Male butterflies seek certain compounds produced by milkweed (flowering plants in the family Apocynaceae), which repel predators and help the butterflies produce pheromones that attract females. Since caterpillars are stuffed with juices from chewed-up plants, they make an easy target for butterflies looking to chemically boost their attractiveness to females. ...

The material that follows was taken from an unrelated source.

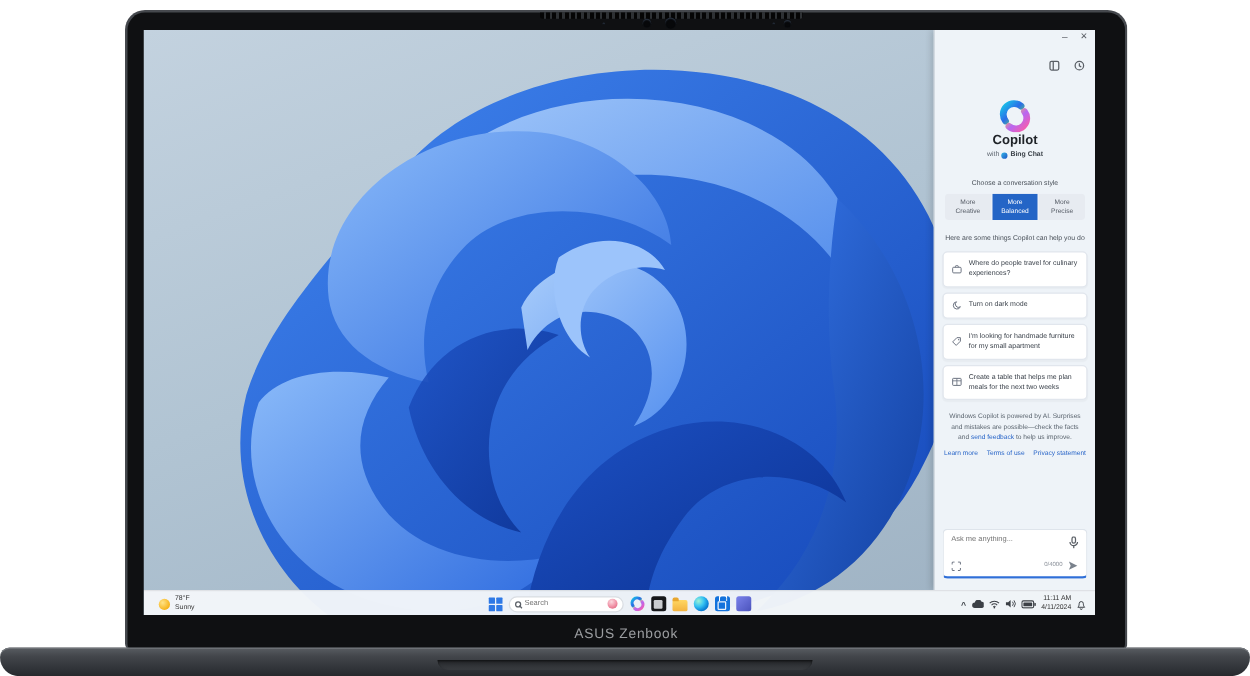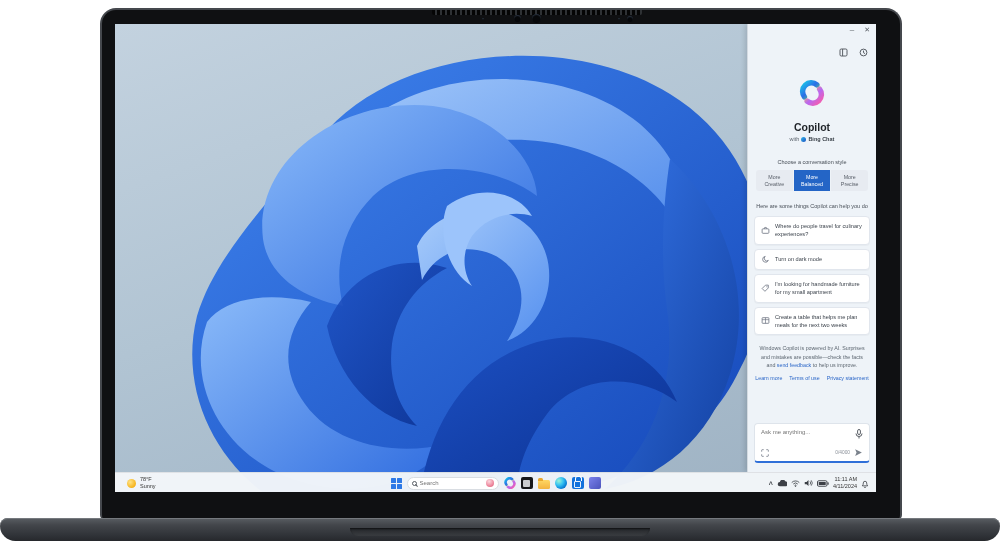"Copilot" .cp-title { margin-top: 15px -> 0 }
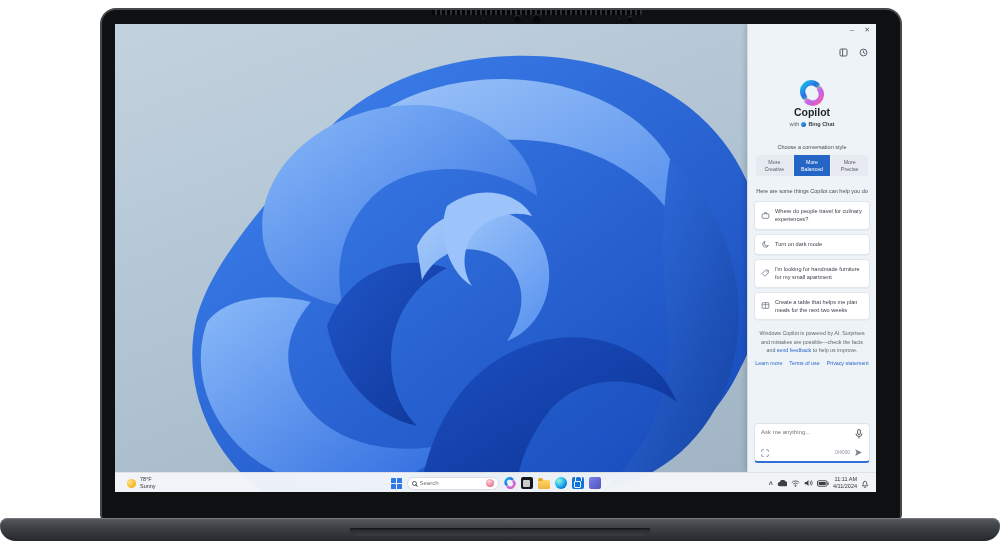"ASUS Zenbook" div.brand-plate { html: none -> <div>ASUS Zenbook</div> }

Butterflies in the Danainae family are known as milkweed butterflies because most of the caterpillars in this group feed on milkweed plants, which contain toxic alkaloids that are absorbed by the caterpillars and then processed into useful chemicals that protect them from predators. Another use for these alkaloids is in mating pheromones, which are transferred to females in the males' sperm packet "as a nuptial gift," the scientists wrote.

Most milkweed butterfly species are found in Asia, but four species live in North America, one of which is the colorful monarch butterfly (Danaus plexippus) ... Male butterflies in this family are known for a unique behavior called leaf-scratching, in which adults supplement the plant sap they absorbed as hungry caterpillars by scraping at milkweed leaves with their tiny claws to release alkaloid-loaded sap for drinking through their long proboscis. ...

But on Dec. 9, 2019, lead study author Yi-Kai Tea, a doctoral candidate in the University of Sydney's School of Life and Environmental Sciences, and co-author Jonathan Soong Wei, a naturalist in Singapore, saw milkweed butterflies in Indonesia's Tangkoko Batuangus Nature Reserve that were scratching at a different sap-loaded source: live milkweed caterpillars. ...

"Multiple adults were observed scratching many caterpillars along a stretch of coastal vegetation" that spanned more than 1,600 feet (500 meters) ... They then saw the butterflies actively drink "from the wounded and oozing caterpillars" for hours, with the butterflies sometimes gathering in mixed-species groups. So intent were the butterflies on drinking from the caterpillars that not even the touch of a human observer could distract them ...
FULL STORY: https://www.livescience.com/butterflies-drink-their-babies.html
 
I was out this afternoon for a walk after having had a week-and-a-half's cold on me, so it felt good in the limited Sunshine. On my way I was surprised to see a very dark (black in appearance) Butterfly "in November!"
Think it must have been a particularly dark 'Peacock' perhaps?
 
I've had a butterfly (Red admiral? Tortoishell? colourful anyway) fluttering about the house for the last couple of days. I haven't let it out because outside its windy and wet and cold, so on balance it's better off starving to death - or whatever they do - in the warm.